It's not hard to design a general approach that will always automatically make your names unique. VRML 97 annotated specification suggests adding to the node name an _ (underscore) character followed by some integer for this purpose. For example, in our engine you can enumerate all nodes (use EnumerateNode method), and for each node that is used more than once (you can check it easily: such node will have ParentNodesCount + ParentFieldsCount > 1) you can append '_' + PtrUInt(Pointer(Node)) to the node name. The only problem with this approach (and the reason why it's not done automatically) is that you will have to strip these suffixes later, if you will read this file back (assuming that you want to get the same node names). This can be easily done (just remove everything following the last underscore in the names of multiply instantiated nodes). But then if you load the created VRML file into some other VRML browser, you may see these internal suffixes anyway. That's why my decision was that by default such behavior is not done.
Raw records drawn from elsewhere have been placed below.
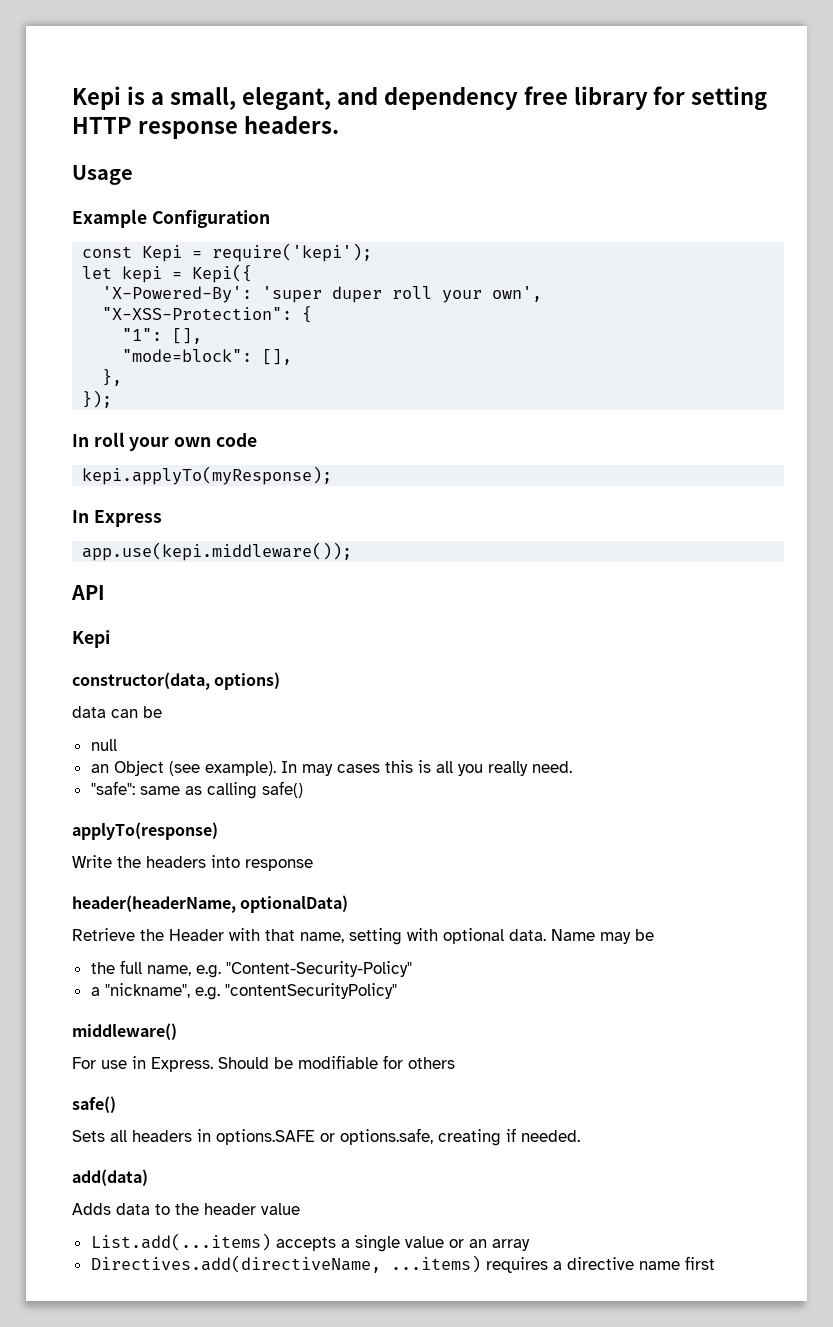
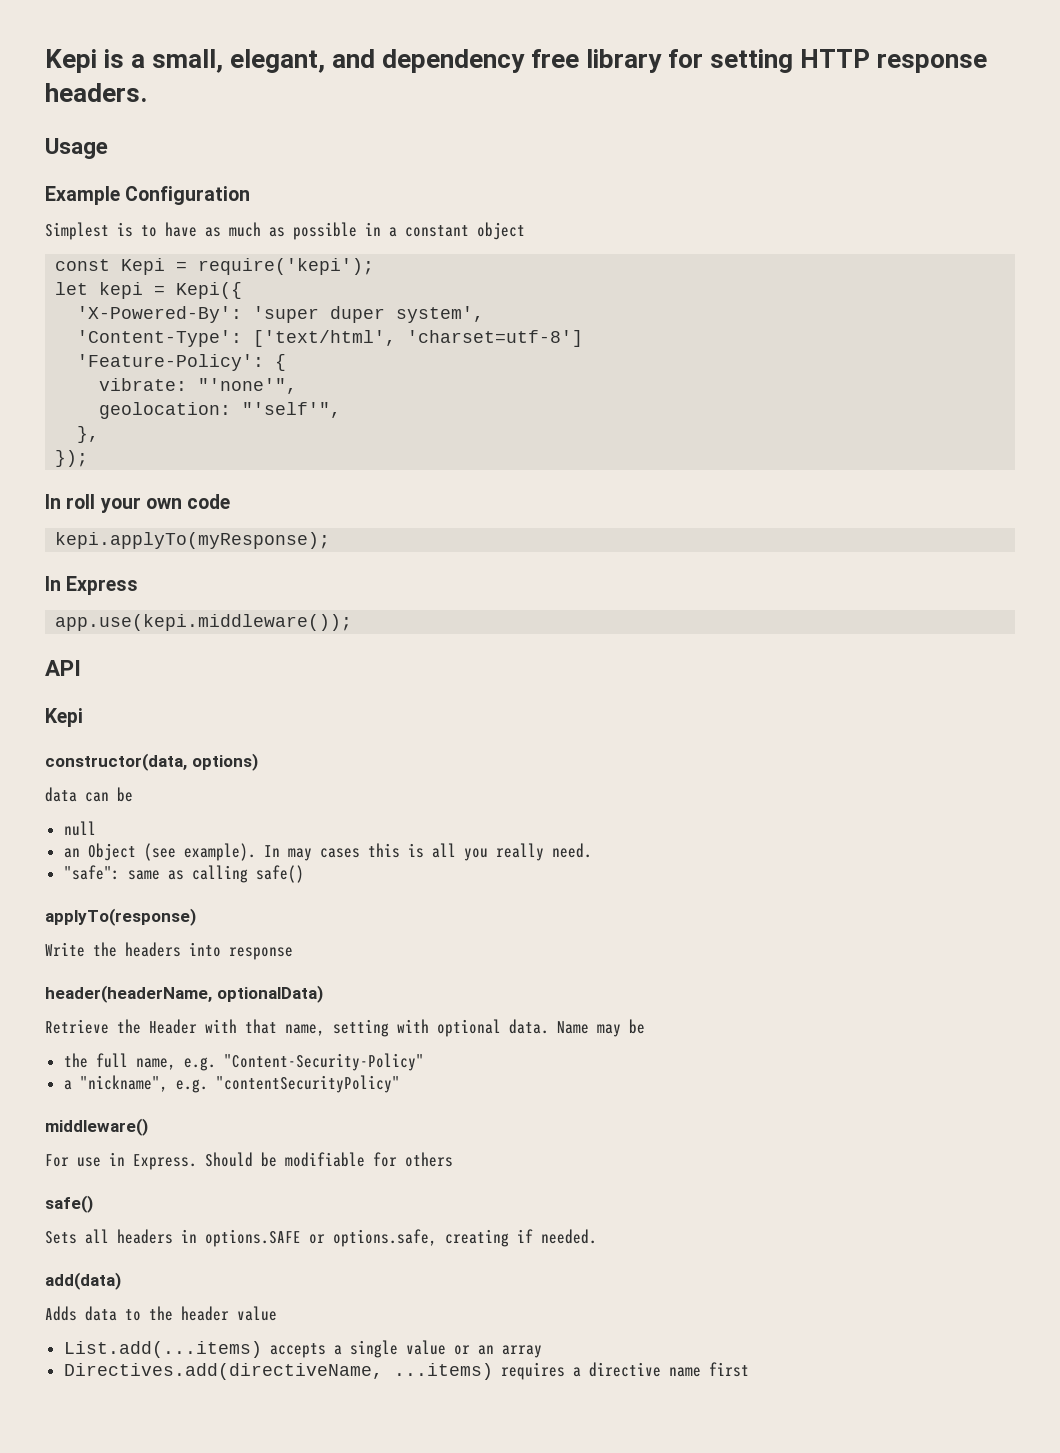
+ Simplest is to have as much as possible in a constant object
- 'X-Powered-By': 'super duper roll your own',
- "X-XSS-Protection": {
- "1": [],
- "mode=block": [],
+ 'X-Powered-By': 'super duper system',
+ 'Content-Type': ['text/html', 'charset=utf-8']
+ 'Feature-Policy': {
+ vibrate: "'none'",
+ geolocation: "'self'",

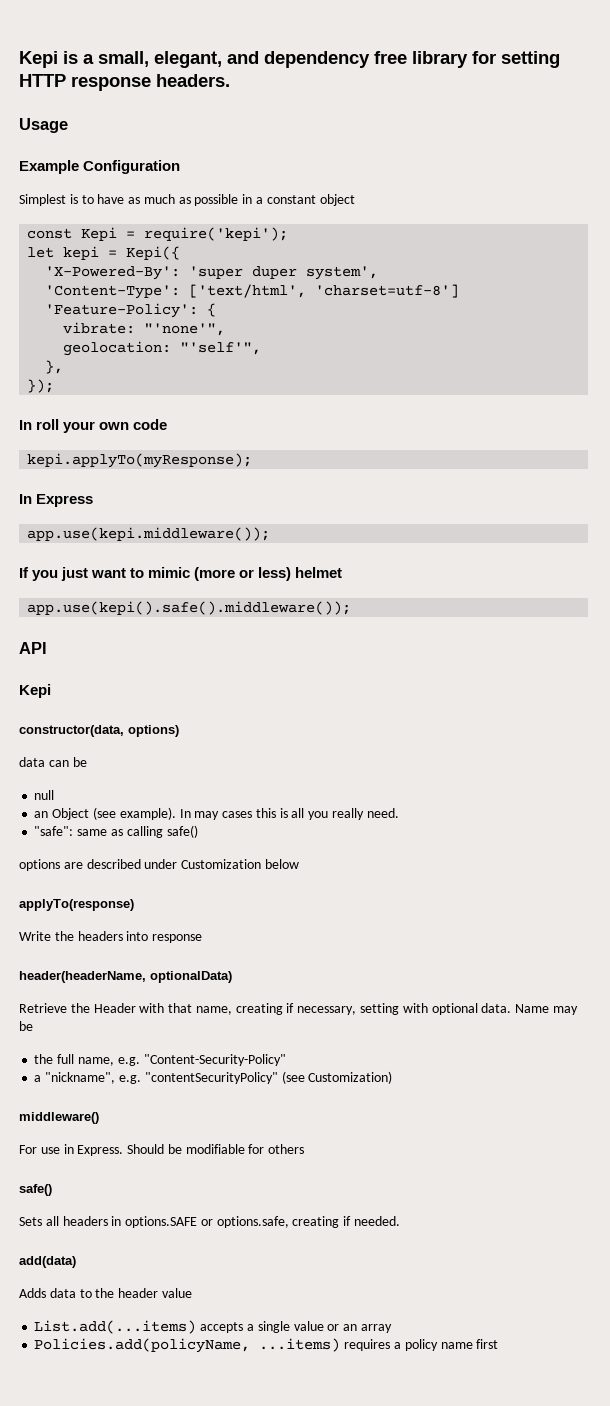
+ If you just want to mimic (more or less) helmet
+ app.use(kepi().safe().middleware());
+ options are described under Customization below
- Retrieve the Header with that name, setting with optional data.
+ Retrieve the Header with that name, creating if necessary, setting with optional data.
- a "nickname", e.g. "contentSecurityPolicy"
+ a "nickname", e.g. "contentSecurityPolicy" (see Customization)
- Directives.add(directiveName, ...items) requires a directive name first
+ Policies.add(policyName, ...items) requires a policy name first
So the generated VRML file will always have exactly the same node names as you specified.

3.4.2. VRML graph preserving

As was mentioned a couple of times earlier, we do everything to get the VRML scene graph in memory in exactly the same form as was recorded in VRML file, and when writing the resulting VRML file also directly corresponds (including DEF / USE mechanism and node names) to VRML graph in memory.

Actually, there are two exceptions:

Inline nodes load their referenced content as their children
When reading VRML file with multiple root nodes, we wrap them in additional Group node

... but we work around these two exceptions when writing VRML files. This means that reading the scene graph from file and then writing it back produces the file with the exact same VRML content. But whitespaces (including comments) are removed, when writing we reformat everything to look nice. So you can simply read and then write back VRML file to get a simple VRML pretty-printer.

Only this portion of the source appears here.